At the recent two-week UN climate conference in Dubai’s Expo City, attendees stressed that the move towards clean energy sources must involve careful consideration of the concerns of people and communities who will be most affected by this transition.

As most of government ministers and world leaders have wrapped up the events, a sense of urgency emerged around the iconic domed venue as  COP28  climate negotiators ramped up the intense climate diplomacy necessary for a successful sprint to the finish line.

The negotiations were mainly focused on three key issues: phasing out or reducing the use of fossil fuels, building resilience to climate impacts and financial support for vulnerable countries coping with a climate catastrophe they played little to no role in causing.

Large scale protests, often seen as a key feature of annual UN climate talks. have largely been missing in Dubai, the largest city in the United Arab Emirates, but following the relative quiet of conference’s early days, demonstrators slowly but surely began to make their voices heard.

A small group of demonstrators in the UN-managed Blue Zone area enthusiastically chanted slogans over the presence of oil and gas fossil companies and the participation of lobbyists, whom, they argued, have been given an undue platform in climate negotiations.

The protestors’ call, albeit subdued compared to other COPs, has echoed with phrases such as “1.5-degree goal,” “NDCs,” “Net-Zero” and “just transition.”

Broadly speaking,    ‘just transition’ means that after decades of economic growth fueled by oil and gas, as the global economy now embarks on decarbonization, it needs to do so in a way that ensures workers and communities that are reliant on fossil fuels are not left behind. UN News

Their futures and job security must be protected in a net-zero world—which entails cutting greenhouse gas emissions to as close to zero as possible.

But Sunita Narain, an Indian environmental expert and Director General of the Center for Science and Environment, believes that the term is being used in a very short-sighted way.

Speaking to  UN News  she said “it is very important to have just transition for coal labor, for miners, for thermal power point workers. But that’s not just transition.”

“It is about the fact that we need a global transition and that … our part of the world is going to have to move to the cleaner sources of energy.”

“The rich, the industrialized world needs to reduce its use of [fossil fuel] energy and in that transition, we must make sure that it is fair.

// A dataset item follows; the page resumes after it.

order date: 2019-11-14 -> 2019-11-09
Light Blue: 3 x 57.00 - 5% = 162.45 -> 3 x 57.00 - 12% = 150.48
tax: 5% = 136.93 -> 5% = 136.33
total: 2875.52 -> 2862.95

And that is how we must interpret just transition,” she said.

“The transition [needed to create] a sustainable world has to be fair and just.”

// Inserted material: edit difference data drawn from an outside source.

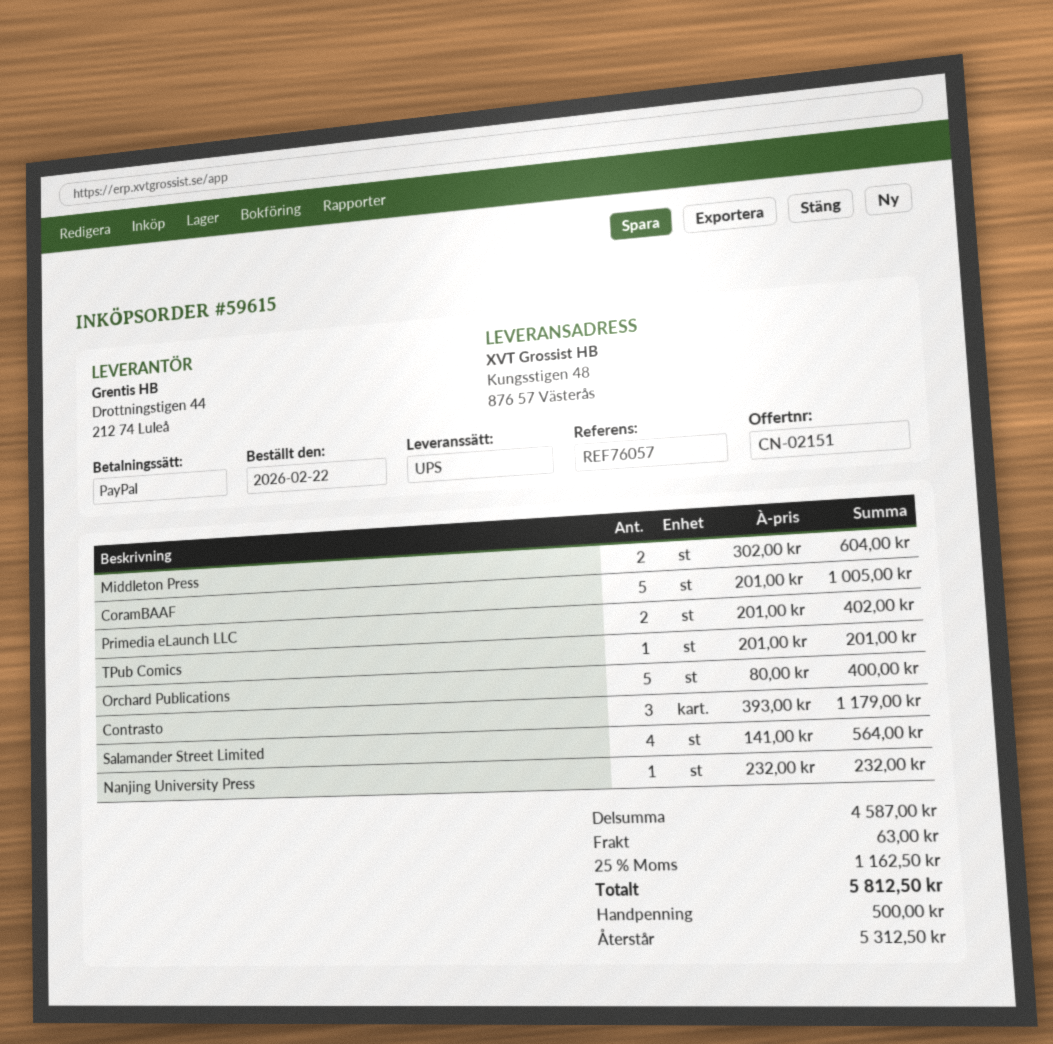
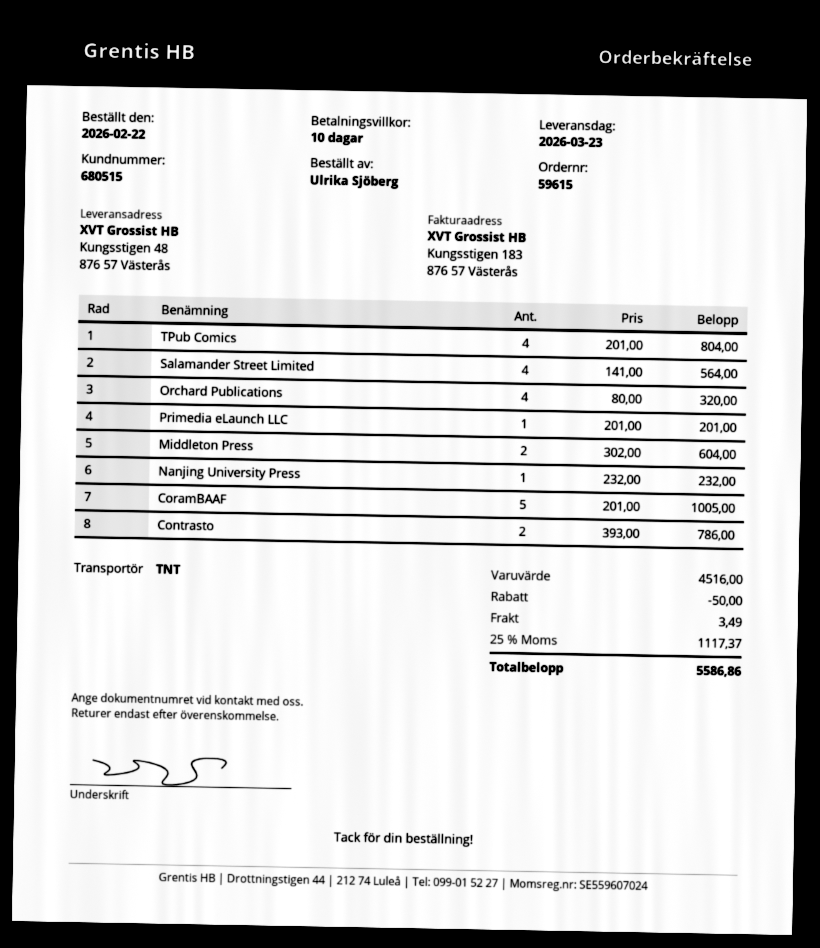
shipping method: UPS -> TNT
Primedia eLaunch LLC: 2 x 201.00 = 402.00 -> 1 x 201.00 = 201.00
TPub Comics: 1 x 201.00 = 201.00 -> 4 x 201.00 = 804.00
Orchard Publications: 5 x 80.00 = 400.00 -> 4 x 80.00 = 320.00
Contrasto: 3 x 393.00 = 1179.00 -> 2 x 393.00 = 786.00
subtotal: 4587.00 -> 4516.00
discount: none -> 50.00
shipping: 63.00 -> 3.49
tax: 25% = 1162.50 -> 25% = 1117.37
total: 5812.50 -> 5586.86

Such differences over even the definition of just transition, signal the complexities involved and the possible uphill battle ahead for negotiators.

Meanwhile, the effects of climate change continue to spread, reaching the far corners of the world.

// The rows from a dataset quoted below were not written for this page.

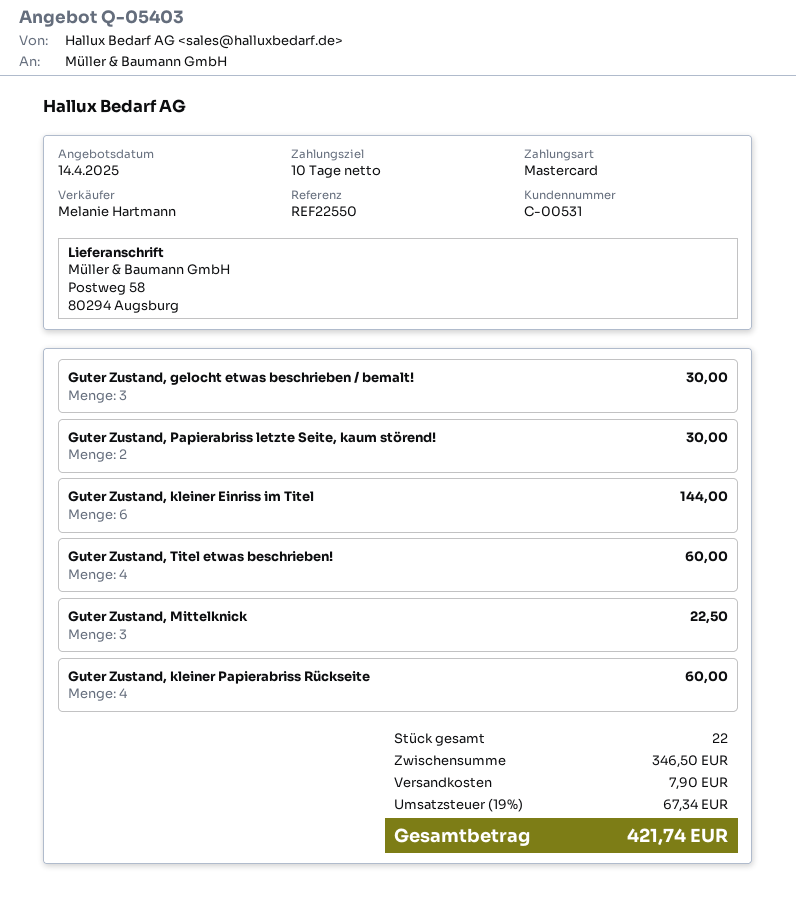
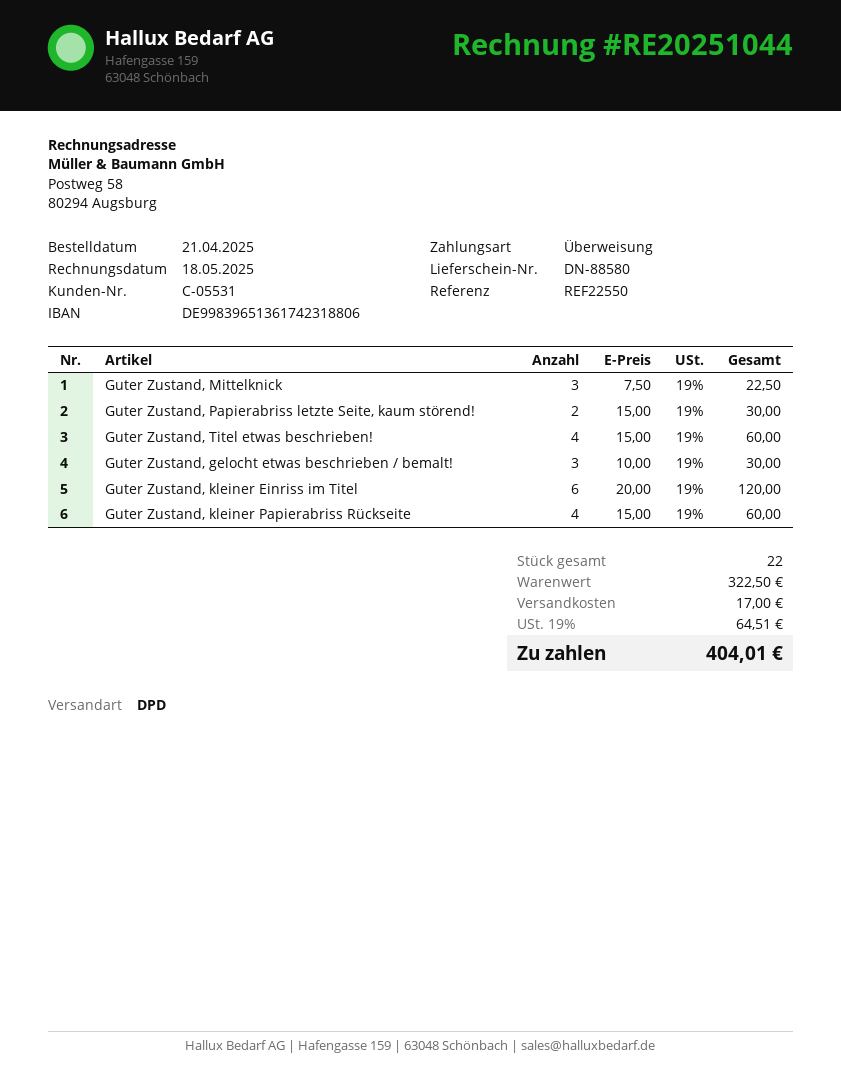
customer number: C-00531 -> C-05531
payment method: Mastercard -> bank transfer
Guter Zustand, kleiner Einriss im Titel: 6 for 144.00 -> 6 for 120.00
subtotal: 346.50 -> 322.50
shipping: 7.90 -> 17.00
tax: 19% = 67.34 -> 19% = 64.51
total: 421.74 -> 404.01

Even to communities that played little role in causing crisis but are now bearing the brunt of it.

Climate justice, on the agenda nearly every day in one form or another at COP28, calls for more equity and human rights at the core of decision-making and action on climate change.

Even among those affected, some groups and communities are the more impacted, namely women, and disabled and indigenous peoples.

Some representatives of these groups, including from indigenous communities, took part in the side events and discissions.

Pratima Gurung, from the Gurung indigenous community, lives in the Himalayan foothills of western Nepal. She became disabled after losing her hand in a truck accident at the age of seven.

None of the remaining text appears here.